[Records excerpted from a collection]
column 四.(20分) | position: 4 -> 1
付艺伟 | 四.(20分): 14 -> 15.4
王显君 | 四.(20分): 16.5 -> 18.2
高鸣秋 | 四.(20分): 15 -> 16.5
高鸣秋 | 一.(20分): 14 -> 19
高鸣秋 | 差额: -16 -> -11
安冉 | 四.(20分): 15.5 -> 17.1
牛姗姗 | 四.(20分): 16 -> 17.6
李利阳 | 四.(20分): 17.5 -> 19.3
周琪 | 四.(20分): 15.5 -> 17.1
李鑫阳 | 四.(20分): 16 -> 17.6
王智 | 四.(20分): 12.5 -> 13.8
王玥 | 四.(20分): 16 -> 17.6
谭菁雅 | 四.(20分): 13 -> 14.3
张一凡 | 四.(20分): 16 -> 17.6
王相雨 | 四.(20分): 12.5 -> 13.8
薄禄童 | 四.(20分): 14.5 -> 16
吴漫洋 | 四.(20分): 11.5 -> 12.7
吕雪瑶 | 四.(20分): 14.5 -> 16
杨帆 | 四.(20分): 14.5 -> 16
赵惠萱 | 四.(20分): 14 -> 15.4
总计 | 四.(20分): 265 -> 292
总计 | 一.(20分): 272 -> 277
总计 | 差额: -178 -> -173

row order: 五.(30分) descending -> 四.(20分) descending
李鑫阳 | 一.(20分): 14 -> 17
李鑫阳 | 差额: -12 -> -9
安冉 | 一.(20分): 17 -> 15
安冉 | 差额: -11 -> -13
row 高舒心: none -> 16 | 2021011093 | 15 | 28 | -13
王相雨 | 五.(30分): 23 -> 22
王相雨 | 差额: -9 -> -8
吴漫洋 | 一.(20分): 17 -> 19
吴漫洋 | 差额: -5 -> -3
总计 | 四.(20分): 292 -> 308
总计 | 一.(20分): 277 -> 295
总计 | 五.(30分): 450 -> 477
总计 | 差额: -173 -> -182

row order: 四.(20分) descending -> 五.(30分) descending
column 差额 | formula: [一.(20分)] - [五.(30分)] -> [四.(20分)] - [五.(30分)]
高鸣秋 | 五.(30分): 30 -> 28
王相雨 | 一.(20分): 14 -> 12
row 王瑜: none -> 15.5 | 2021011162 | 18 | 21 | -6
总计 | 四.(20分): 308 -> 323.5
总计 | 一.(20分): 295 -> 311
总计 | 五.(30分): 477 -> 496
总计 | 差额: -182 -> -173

_Goal of the exercise_
Please show all lines from the entries that contain the word "descending".

_Task solution_
row order: 五.(30分) descending -> 四.(20分) descending
row order: 四.(20分) descending -> 五.(30分) descending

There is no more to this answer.